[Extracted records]

- - -

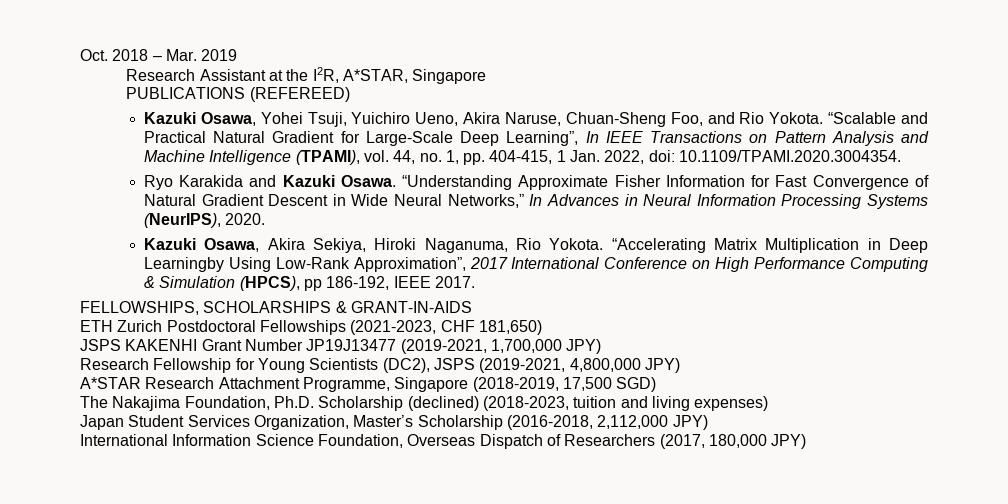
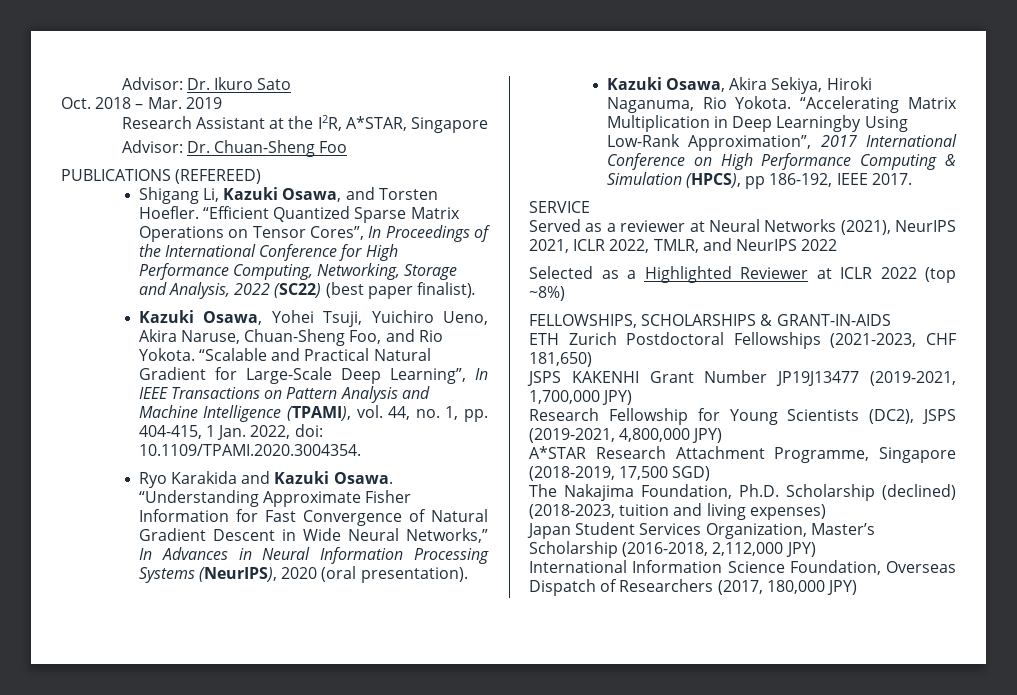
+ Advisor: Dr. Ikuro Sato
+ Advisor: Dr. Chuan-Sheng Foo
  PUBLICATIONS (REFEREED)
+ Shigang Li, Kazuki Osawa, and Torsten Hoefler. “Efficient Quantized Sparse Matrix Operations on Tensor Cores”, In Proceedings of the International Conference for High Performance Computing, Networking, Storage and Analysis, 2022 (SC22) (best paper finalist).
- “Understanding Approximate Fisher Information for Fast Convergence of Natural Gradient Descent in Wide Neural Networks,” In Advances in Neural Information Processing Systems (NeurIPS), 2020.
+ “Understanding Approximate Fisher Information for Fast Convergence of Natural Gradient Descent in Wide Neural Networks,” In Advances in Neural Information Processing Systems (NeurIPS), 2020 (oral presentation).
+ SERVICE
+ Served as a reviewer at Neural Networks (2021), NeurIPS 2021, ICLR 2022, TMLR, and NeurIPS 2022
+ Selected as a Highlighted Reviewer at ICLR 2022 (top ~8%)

- - -

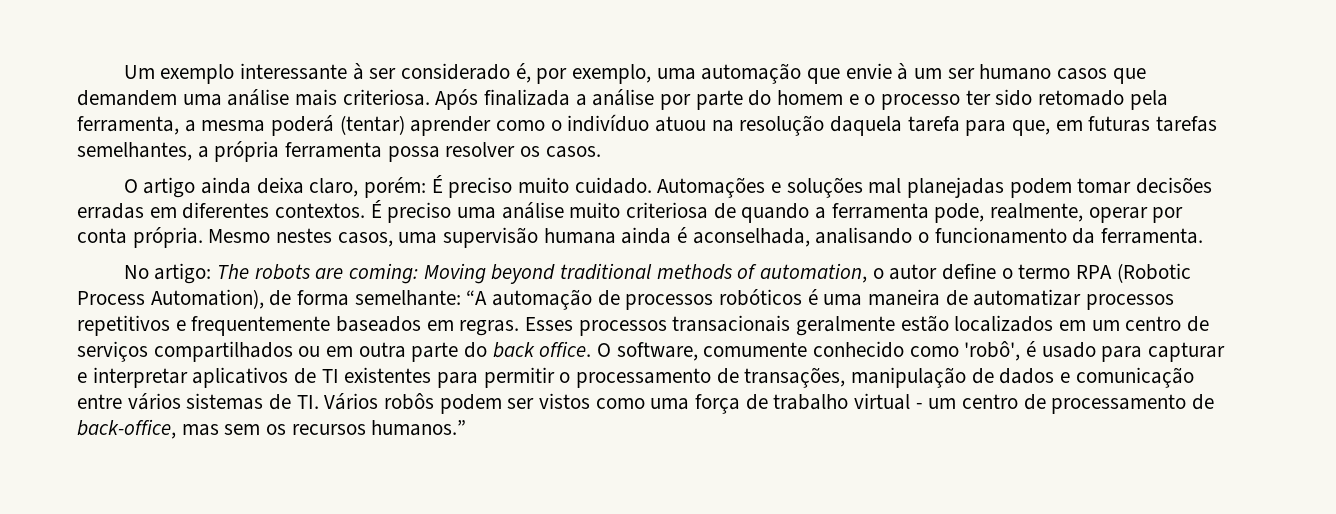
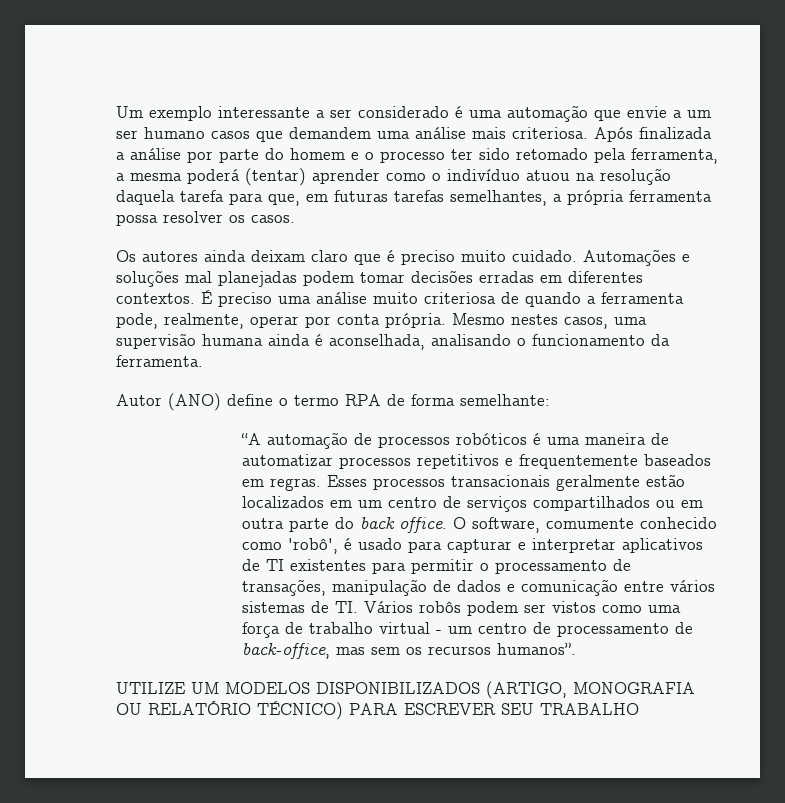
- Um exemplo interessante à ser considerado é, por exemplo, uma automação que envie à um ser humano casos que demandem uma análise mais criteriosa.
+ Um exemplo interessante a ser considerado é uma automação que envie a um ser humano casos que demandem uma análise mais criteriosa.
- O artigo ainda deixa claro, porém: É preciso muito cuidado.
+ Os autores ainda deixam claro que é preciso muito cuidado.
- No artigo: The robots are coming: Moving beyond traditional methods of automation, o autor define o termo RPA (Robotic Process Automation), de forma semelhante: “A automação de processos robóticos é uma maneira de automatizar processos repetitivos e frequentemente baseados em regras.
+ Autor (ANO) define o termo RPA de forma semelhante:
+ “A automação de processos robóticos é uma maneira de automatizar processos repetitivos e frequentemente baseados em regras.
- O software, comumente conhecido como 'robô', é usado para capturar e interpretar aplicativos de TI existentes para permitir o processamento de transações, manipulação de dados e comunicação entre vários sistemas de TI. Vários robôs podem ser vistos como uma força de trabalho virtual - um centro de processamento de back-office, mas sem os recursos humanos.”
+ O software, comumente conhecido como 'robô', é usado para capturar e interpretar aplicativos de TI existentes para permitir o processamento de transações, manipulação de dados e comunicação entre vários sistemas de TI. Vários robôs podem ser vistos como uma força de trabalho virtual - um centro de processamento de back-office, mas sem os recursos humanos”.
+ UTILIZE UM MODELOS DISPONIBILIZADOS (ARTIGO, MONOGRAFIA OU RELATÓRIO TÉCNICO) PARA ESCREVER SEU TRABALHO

- - -

## ACTIVITY
Please output exactly the lines between the one holding "- No artigo: The" and the one holding "- O software, comumente" in the records above, inclusive, and nothing more.

## ANSWER BOX
- No artigo: The robots are coming: Moving beyond traditional methods of automation, o autor define o termo RPA (Robotic Process Automation), de forma semelhante: “A automação de processos robóticos é uma maneira de automatizar processos repetitivos e frequentemente baseados em regras.
+ Autor (ANO) define o termo RPA de forma semelhante:
+ “A automação de processos robóticos é uma maneira de automatizar processos repetitivos e frequentemente baseados em regras.
- O software, comumente conhecido como 'robô', é usado para capturar e interpretar aplicativos de TI existentes para permitir o processamento de transações, manipulação de dados e comunicação entre vários sistemas de TI. Vários robôs podem ser vistos como uma força de trabalho virtual - um centro de processamento de back-office, mas sem os recursos humanos.”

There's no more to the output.